The is a big push to improve teacher accountability and rating systems, and with good reason.  Many teachers get almost no feedback, rated either "satisfactory" or "unsatisfactory."  Feedback is often not continuous and does not feed continuous improvement: the feedback may occur once a year, it may be sporadic, and it may be reduced in frequency as one becomes a more experienced teacher.  There is often a very limited amount of "data" that goes into evaluations, and there may often be a limited amount of evaluators feeding into the assessment.

Michelle Rhee's The New Teacher Project proposed a new framework for teacher evaluations (pdf) that is largely based upon her very pro-charter, pro-standardized testing agenda.  It has a lot of great points, but it also is based upon some pretty egregious flaws.

The framework is based upon the idea that every teacher should be excellent, that several years of excellent teaching can bridge the gap between poor and wealthy students' performance, and that teachers need to be evaluated in a more rigorous way that focuses most heavily on the improvements made by their students.  On its face, this sounds very reasonable.
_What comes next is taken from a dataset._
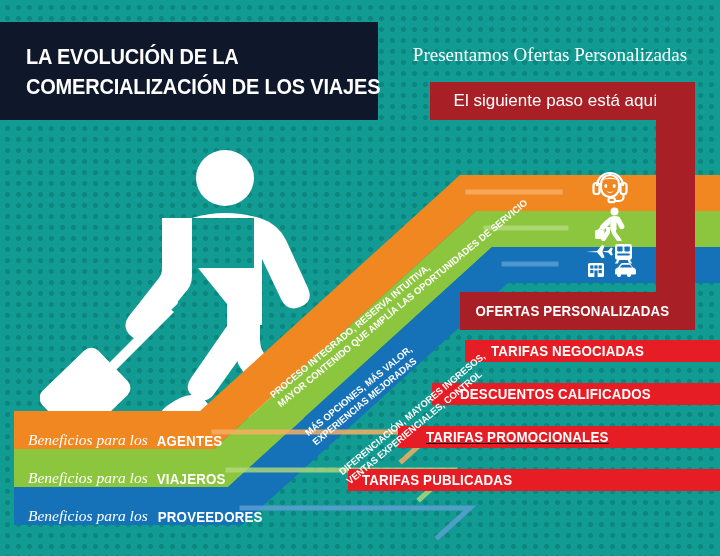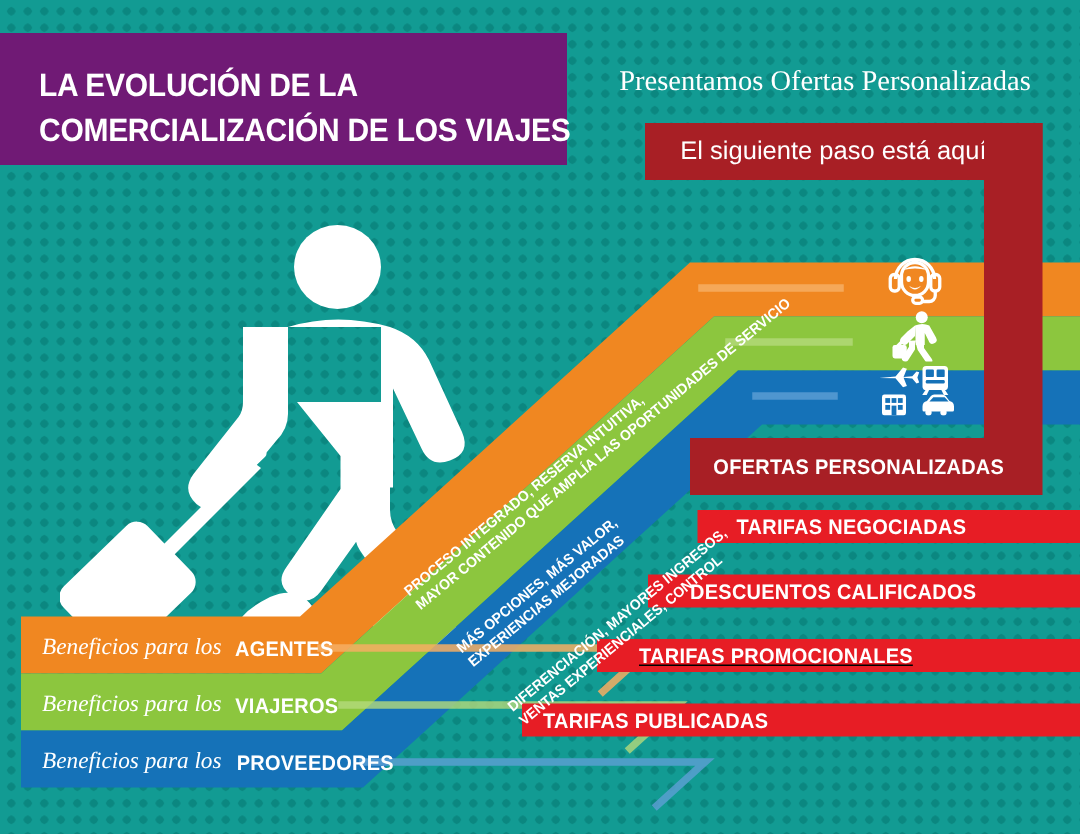"LA EVOLUCIÓN DE LA" #headline { background: #701a75 -> #0f172a; height: 88px -> 98px }
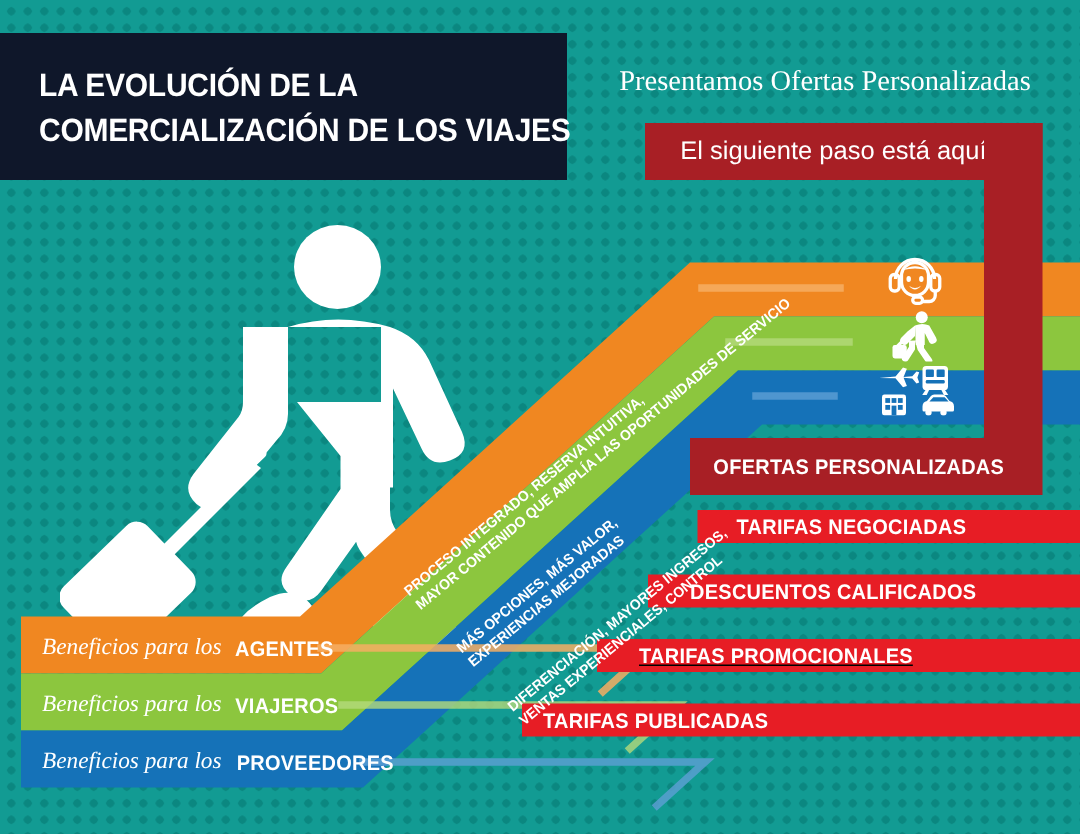"Beneficios para los" .benefit { align-items: center -> flex-end }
The  framework opens by citing a variety of studies that show how important great teachers are, which is certainly true.  Two of the studies she cites, however, paint an incomplete picture:
  1. A 2006 study y Gordon, Kane and Staiger found that "having a top-quartile teacher rather than a bottom-quartile teacher four years in a row could be enough to close the black-white test score gap."
  2. A 2002 study by Rivkin, Hanushek and Kain found that "having a high-quality teacher throughout elementary school can substantially offset or even eliminate the disadvantage of low socio-economic background."
These two studies, which are perfectly valid on their face, leave out some important underlying assumptions:
  1.  Teacher quality is static - Northwestern University's Helen Ladd (pdf) evaluated teachers (2008) in the highest and lowest quintiles according to student assessments and found that most highly-effective teachers one year were not highly effective the next and many ineffective teachers were no longer ineffective the next.
  2. An effective teacher is effective for all groups of students s/he teaches - If you are given a class that is significantly less prepared than the last one you taught, your performance may not improve and even a great teacher might fail to produce the desired gains.
  3. Student gains and failures can be universally attached to the performance of a given teacher - Economist Jesse Rothstein surveyed data for 99,000 5th graders in NC and performed a statistical test asking "What effect do fifth grade teachers have on their students' 4th grade performance?"  Obviously, the effect should be 0, as they had yet to teach the kids.  Nevertheless, he tested three different "value added" measures and in all cases found that fifth grade teachers had an enormous impact on their students' test scores before they had even taught them for a day. There is obviously a flaw with the use of such value-added tests if such preposterous results are statistically significant. 
  4. That the results of a good teacher can be added as the two studies suggest - Diane Ravitch notes in her The Death and Life of the Great American Education System that "nowhere was there a real-life demonstration in which a district had identified the top quintile of teacher, assigned low-performing students to their classes, and improved the test scores of low-performing students so dramatically in three, four, or five years that the black-white test score gap closed." 
  5. Bridging the socio-economic gap is sufficient and means that our students are receiving a quality education:  plenty of white students from higher income backgrounds are doing terribly.  Bridging the achievement gap between rich and poor is a start, but certainly not the "destination" if a quality, world-class system is our goal. 
Now, the framework then continues with six key characteristic of a "good evaluation system":
  1. All teachers should be evaluated at least annually;
  2. Evaluations should be based on clear standards that prioritize student learning;
  3. Multiple sources of data should be considered, especially those measuring student's academic growth;
  4. Multiple rating levels to better differentiate teacher effectiveness;
  5. Rating encourages regular, ongoing, and  constructive feedback; and,
  6. Evaluation outcomes must have teeth, that is they should feed into teacher employment, bonuses, and pay.
I agree in general with the first five, though I see some constraints to the sixth characteristic.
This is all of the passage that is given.